**EXERCISE:**
State the number of lines in these records holding "padding". Say nothing more.
━━━━━ DATA FOR PROCESSING
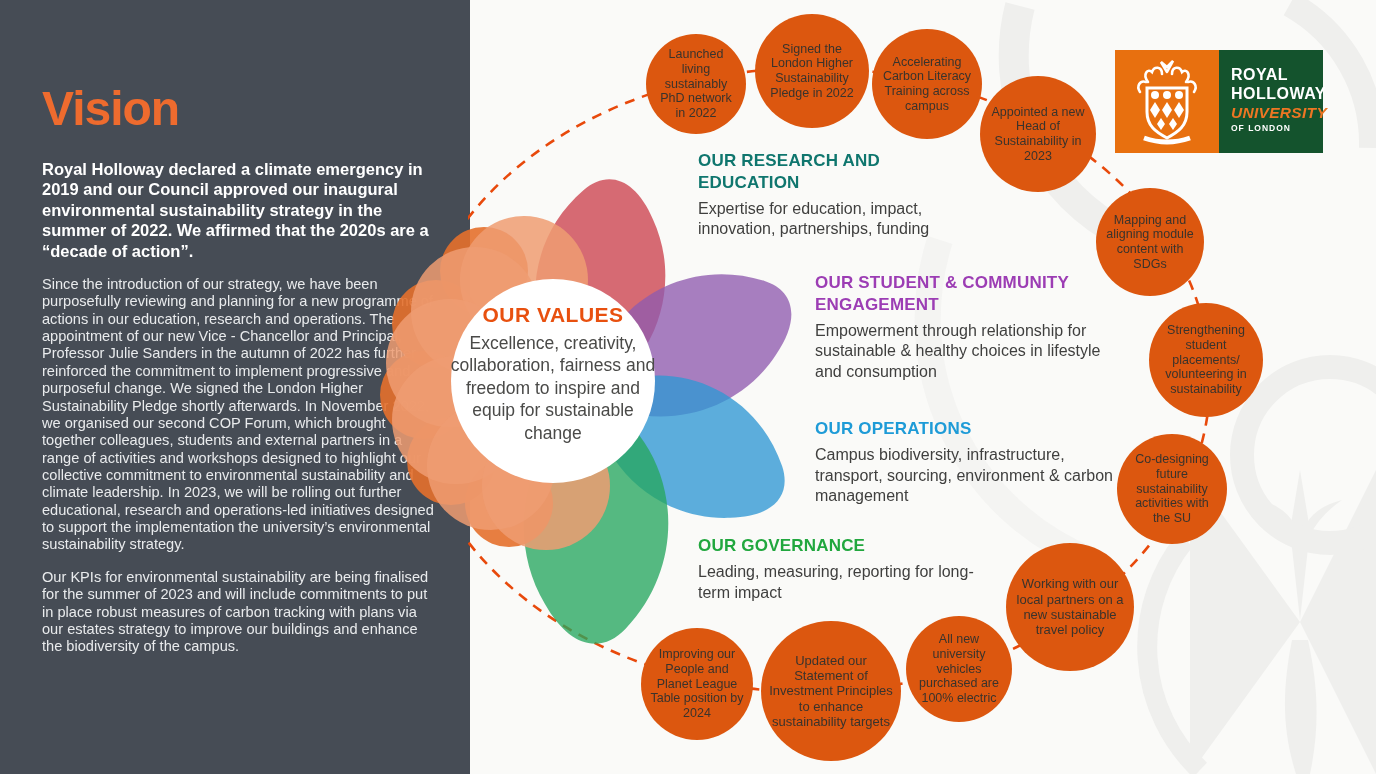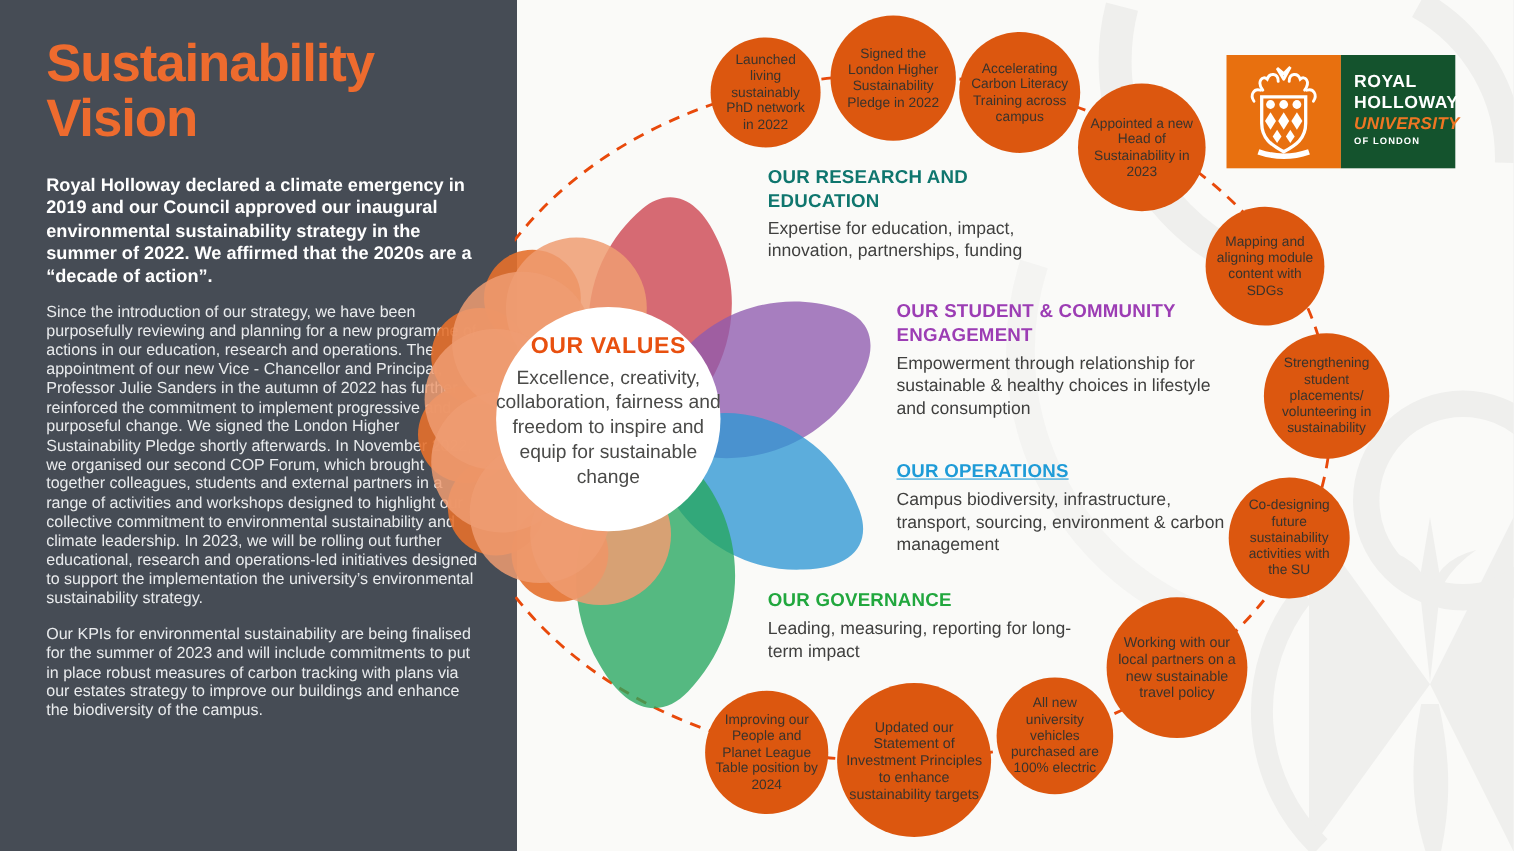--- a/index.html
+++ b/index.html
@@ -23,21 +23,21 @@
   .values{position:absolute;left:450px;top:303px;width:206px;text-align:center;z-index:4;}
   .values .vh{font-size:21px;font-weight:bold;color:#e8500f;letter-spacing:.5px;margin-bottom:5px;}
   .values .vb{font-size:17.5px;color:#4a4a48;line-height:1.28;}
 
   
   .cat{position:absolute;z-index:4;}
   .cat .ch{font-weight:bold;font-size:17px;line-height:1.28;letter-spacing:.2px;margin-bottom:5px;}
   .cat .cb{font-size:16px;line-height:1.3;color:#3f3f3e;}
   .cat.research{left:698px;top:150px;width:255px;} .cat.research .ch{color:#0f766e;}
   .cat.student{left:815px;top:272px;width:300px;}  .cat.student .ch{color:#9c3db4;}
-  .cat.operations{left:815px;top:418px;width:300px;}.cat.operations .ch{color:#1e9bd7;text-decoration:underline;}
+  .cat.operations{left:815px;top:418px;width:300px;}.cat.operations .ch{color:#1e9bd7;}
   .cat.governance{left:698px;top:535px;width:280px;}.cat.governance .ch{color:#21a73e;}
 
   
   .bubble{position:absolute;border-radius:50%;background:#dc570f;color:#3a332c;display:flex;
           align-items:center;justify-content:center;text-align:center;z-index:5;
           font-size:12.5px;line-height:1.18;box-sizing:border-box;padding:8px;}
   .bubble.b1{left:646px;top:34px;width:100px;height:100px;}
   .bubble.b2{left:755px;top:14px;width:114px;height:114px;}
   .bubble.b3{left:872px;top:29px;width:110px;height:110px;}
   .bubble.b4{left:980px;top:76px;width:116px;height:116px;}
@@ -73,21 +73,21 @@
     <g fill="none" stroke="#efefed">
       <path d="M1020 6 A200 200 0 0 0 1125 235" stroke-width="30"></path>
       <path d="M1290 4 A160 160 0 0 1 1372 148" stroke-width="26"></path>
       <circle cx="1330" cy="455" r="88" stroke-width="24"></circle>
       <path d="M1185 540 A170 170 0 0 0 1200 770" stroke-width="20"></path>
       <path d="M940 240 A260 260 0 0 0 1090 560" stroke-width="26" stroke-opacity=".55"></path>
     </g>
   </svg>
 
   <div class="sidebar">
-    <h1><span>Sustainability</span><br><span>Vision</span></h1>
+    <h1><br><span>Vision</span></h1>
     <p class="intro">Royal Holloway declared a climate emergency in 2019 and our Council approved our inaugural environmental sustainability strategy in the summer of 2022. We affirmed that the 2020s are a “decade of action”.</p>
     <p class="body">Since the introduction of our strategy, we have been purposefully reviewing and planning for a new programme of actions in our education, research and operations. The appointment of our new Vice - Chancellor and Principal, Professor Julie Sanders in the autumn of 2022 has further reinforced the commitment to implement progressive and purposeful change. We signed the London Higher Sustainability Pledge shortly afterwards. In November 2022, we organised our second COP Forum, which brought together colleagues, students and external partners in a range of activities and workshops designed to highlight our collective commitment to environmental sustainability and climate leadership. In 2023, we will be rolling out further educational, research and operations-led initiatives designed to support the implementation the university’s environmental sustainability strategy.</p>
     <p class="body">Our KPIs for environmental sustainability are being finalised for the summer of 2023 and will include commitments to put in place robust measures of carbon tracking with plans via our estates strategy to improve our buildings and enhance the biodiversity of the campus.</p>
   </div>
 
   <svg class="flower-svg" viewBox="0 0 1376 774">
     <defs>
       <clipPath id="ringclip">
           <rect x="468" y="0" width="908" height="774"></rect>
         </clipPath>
━━━━━━━━━━
━━━━━ DATA FOR PROCESSING
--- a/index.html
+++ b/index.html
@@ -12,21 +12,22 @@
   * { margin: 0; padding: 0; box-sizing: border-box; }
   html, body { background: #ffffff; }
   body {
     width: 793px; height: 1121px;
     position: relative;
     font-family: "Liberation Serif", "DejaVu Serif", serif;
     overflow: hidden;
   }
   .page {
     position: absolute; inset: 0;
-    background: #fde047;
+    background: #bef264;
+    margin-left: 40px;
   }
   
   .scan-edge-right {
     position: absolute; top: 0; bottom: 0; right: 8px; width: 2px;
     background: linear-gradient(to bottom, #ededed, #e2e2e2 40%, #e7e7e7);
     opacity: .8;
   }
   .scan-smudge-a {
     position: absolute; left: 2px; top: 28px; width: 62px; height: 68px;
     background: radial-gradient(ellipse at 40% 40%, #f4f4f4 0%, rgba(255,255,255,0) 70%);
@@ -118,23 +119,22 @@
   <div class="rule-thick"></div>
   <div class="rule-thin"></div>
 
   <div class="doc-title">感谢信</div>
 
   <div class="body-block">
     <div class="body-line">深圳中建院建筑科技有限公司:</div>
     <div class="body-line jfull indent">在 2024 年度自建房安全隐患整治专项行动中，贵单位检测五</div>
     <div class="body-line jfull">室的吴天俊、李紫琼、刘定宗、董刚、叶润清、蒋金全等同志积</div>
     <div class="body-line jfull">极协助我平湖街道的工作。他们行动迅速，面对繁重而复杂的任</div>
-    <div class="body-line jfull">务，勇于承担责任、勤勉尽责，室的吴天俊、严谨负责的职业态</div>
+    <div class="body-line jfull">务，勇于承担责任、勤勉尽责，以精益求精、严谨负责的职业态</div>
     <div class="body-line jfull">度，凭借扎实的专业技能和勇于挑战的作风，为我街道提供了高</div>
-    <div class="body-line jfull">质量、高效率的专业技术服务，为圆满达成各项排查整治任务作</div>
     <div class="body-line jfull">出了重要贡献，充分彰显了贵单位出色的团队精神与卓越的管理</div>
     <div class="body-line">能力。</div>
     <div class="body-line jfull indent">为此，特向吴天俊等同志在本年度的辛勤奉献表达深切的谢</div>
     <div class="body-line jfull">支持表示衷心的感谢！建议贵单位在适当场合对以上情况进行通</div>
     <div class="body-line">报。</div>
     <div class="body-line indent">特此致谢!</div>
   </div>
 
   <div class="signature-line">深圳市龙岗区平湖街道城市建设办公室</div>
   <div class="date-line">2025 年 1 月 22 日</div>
━━━━━━━━━━
**RESPONSE BELOW:**
2